A clinical study of borderline malignant tumors of the ovary.
- Author:
Nan Hee JEONG
1
;
Yun ah KIM
;
Sang Geun JEONG
;
Chan LEE
;
Tak KIM
;
Hai Joong KIM
;
Kyu Wan LEE
;
Nak Woo LEE
Author Information
1. Department of Obstetrics and Gynecology, College of Medicine, Korea University, Ansan, Korea. nwlee@korea.ac.kr
- Publication Type:Original Article
- Keywords:
Borderline ovarian tumor;
Surgical staging;
Clinical study;
Prognosis
- MeSH:
Brenner Tumor;
Drug Therapy;
Female;
Follow-Up Studies;
Humans;
Mucins;
Ovary*;
Prognosis;
Recurrence;
Retrospective Studies;
Survival Rate
- From:Korean Journal of Gynecologic Oncology
2007;18(1):39-47
- CountryRepublic of Korea
- Language:Korean
-
Abstract:
OBJECTIVE: The purpose of this study was to evaluate the clinical and histopathological features, and to find relationship between treatment modality and prognosis of borderline ovarian tumors. METHODS: Ninety-three cases of borderline ovarian tumors that had been treated were reviewed retrospectively. RESULTS: Histologic types of this study group composed of 67 cases of mucinous borderline tumor, 23 cases of serous borderline tumor, 2 cases of mixed type, and 1 case of Brenner tumor.
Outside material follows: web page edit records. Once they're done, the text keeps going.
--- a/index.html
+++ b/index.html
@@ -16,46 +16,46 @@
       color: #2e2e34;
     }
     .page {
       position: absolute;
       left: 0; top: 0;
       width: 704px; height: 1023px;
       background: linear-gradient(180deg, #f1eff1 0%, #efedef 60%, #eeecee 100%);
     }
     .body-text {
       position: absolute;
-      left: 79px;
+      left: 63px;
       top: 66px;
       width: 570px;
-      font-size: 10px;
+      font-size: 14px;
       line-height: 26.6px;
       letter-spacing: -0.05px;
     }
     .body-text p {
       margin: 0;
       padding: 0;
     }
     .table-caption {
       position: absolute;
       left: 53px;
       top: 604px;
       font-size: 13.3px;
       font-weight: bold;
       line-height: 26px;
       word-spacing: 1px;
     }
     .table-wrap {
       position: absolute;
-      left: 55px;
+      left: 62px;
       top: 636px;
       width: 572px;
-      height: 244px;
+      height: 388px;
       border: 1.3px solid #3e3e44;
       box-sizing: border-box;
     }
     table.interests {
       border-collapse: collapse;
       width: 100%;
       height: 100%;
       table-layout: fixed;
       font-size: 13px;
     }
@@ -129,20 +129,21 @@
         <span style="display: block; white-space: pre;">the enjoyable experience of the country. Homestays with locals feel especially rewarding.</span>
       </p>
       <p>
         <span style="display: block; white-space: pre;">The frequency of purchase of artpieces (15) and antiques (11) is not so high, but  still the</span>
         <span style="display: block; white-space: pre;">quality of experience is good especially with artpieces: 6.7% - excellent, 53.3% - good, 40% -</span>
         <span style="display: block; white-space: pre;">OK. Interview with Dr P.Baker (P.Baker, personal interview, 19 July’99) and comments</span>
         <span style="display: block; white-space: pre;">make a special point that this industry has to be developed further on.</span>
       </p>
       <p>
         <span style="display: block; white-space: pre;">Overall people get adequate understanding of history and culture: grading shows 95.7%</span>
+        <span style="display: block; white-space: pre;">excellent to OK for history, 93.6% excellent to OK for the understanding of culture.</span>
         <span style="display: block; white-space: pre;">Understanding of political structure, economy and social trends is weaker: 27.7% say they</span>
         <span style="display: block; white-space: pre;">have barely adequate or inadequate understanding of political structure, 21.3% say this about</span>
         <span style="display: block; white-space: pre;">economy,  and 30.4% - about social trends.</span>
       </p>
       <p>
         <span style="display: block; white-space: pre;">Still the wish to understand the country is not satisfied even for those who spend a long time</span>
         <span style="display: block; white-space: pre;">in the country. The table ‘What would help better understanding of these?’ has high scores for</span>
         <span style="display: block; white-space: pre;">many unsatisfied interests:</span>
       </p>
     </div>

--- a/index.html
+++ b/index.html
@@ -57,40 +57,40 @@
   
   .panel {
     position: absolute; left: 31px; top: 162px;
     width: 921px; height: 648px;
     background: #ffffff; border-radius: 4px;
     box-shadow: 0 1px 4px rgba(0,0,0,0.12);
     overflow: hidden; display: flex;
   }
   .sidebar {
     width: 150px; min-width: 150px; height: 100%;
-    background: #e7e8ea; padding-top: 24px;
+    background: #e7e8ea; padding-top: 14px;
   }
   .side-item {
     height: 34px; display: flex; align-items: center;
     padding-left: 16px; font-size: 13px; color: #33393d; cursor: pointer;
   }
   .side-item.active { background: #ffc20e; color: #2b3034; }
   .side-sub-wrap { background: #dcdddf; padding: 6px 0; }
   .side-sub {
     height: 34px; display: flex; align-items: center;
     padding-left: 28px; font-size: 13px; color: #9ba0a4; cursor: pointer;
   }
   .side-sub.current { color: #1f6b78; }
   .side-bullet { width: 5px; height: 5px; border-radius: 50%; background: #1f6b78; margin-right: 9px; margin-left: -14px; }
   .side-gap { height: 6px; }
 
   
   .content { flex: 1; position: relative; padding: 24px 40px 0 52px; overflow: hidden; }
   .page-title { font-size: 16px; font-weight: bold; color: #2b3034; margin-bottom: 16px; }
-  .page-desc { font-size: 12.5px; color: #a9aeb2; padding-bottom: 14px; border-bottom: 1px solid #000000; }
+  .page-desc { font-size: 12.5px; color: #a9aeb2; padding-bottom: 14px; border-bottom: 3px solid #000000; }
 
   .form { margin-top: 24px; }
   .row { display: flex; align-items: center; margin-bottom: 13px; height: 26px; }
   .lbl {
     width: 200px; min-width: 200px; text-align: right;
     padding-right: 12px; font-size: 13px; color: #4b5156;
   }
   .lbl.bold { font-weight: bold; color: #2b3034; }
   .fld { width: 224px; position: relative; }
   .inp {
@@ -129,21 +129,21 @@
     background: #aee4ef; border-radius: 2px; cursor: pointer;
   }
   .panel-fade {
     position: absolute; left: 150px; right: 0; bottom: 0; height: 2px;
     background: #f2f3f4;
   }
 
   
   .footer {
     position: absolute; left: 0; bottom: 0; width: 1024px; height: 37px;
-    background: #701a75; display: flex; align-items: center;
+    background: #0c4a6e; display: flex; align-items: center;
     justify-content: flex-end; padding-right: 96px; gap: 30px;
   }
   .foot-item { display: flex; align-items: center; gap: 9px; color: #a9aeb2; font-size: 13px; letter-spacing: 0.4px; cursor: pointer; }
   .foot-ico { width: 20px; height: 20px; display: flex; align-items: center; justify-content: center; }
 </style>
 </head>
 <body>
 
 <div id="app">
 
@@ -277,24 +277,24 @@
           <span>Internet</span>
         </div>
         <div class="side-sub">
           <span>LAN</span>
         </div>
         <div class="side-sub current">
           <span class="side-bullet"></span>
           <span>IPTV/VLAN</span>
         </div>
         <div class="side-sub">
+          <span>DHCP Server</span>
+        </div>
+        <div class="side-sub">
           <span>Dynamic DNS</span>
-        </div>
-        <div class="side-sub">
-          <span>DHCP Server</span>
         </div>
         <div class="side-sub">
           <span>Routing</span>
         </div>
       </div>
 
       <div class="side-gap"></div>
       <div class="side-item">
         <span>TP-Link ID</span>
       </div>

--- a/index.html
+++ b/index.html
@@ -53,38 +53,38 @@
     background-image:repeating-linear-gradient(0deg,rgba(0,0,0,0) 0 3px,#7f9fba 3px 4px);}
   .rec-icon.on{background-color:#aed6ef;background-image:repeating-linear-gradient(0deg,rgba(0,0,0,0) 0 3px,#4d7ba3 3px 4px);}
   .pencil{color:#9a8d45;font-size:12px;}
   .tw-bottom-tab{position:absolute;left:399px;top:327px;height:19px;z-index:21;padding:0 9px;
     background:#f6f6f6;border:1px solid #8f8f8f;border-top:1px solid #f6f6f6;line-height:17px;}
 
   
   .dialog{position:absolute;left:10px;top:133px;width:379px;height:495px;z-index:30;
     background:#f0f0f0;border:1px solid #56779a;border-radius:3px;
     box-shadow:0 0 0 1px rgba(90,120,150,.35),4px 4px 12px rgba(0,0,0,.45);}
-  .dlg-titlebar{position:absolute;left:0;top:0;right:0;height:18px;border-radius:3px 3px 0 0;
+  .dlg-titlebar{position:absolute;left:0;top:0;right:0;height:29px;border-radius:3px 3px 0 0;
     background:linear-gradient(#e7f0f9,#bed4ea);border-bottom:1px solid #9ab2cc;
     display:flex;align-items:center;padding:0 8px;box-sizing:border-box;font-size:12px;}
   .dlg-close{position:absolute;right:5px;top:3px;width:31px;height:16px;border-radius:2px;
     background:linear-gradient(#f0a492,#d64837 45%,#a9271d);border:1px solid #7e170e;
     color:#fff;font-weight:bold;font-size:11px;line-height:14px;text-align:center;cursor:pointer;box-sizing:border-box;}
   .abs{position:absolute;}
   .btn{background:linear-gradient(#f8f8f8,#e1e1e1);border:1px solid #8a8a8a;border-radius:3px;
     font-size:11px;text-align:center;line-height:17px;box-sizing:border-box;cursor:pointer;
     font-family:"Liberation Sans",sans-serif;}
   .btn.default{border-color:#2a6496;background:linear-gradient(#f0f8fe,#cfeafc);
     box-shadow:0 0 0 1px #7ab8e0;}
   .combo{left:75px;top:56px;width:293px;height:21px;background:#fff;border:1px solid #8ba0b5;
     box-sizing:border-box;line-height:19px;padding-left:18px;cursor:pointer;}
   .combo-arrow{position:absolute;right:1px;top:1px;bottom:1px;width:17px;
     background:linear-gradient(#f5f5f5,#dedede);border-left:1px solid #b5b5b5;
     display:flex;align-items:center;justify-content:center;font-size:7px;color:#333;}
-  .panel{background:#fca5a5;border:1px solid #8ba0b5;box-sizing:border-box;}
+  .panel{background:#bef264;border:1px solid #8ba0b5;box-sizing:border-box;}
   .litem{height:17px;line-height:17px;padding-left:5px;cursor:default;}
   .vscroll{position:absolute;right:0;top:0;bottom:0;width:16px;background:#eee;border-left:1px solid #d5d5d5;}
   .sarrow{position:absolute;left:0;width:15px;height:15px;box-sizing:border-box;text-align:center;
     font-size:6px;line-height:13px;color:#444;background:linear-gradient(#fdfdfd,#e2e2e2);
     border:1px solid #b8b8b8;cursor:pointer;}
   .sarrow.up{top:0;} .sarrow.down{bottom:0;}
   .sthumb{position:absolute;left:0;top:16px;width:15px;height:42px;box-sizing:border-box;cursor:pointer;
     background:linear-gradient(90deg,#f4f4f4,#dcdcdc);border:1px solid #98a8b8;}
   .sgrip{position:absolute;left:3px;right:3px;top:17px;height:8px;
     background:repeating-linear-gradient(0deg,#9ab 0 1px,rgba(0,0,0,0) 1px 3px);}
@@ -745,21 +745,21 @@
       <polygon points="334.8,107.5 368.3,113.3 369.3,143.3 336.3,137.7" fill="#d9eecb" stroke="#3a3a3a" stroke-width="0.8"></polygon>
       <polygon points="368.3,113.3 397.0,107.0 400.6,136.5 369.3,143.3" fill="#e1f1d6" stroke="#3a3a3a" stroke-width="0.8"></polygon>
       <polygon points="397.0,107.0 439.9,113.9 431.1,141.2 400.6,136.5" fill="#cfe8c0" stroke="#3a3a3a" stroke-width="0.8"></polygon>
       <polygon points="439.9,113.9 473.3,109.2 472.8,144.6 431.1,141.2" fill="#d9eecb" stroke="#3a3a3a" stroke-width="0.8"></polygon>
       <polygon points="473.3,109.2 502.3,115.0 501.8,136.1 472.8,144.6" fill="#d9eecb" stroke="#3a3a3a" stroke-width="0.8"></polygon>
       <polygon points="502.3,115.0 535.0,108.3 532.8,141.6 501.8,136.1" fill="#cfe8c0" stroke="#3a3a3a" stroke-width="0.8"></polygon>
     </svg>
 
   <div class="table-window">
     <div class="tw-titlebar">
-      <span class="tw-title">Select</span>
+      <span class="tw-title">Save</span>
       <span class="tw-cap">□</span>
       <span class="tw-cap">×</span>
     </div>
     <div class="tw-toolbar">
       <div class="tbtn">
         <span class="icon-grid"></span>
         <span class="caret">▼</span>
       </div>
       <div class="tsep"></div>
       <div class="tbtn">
The mean age was 41.6 years (range 14 to 83), and 41 (44.1%) patients were nullipara. The most common chief complaint was palpable mass (39.8%) and asymptomatic cases were presented in 23 patients (24.7%). The cases of elevated serum CA125 (< or =35 IU/ml) were 25.8% in mucinous type and 61.9% in serous type. Surgical staging was completed in 57 cases and other 36 cases were incompletely staged. 45 cases were managed by conservative surgery. There were 4 cases with recurrence, and all of them were related to conservative surgery. Chemotherapy was given to 40 cases. Mean follow-up period was 27.3 months. One patient expired during follow-up, and overall 5-year survival rate was 95.2%. CONCLUSION: Borderline ovarian tumors have a good prognosis. But recurrence rate was high in conservative surgery. In conclusion, careful preoperative evaluations, complete surgical exploration and long-term follow-up after treatment are needed.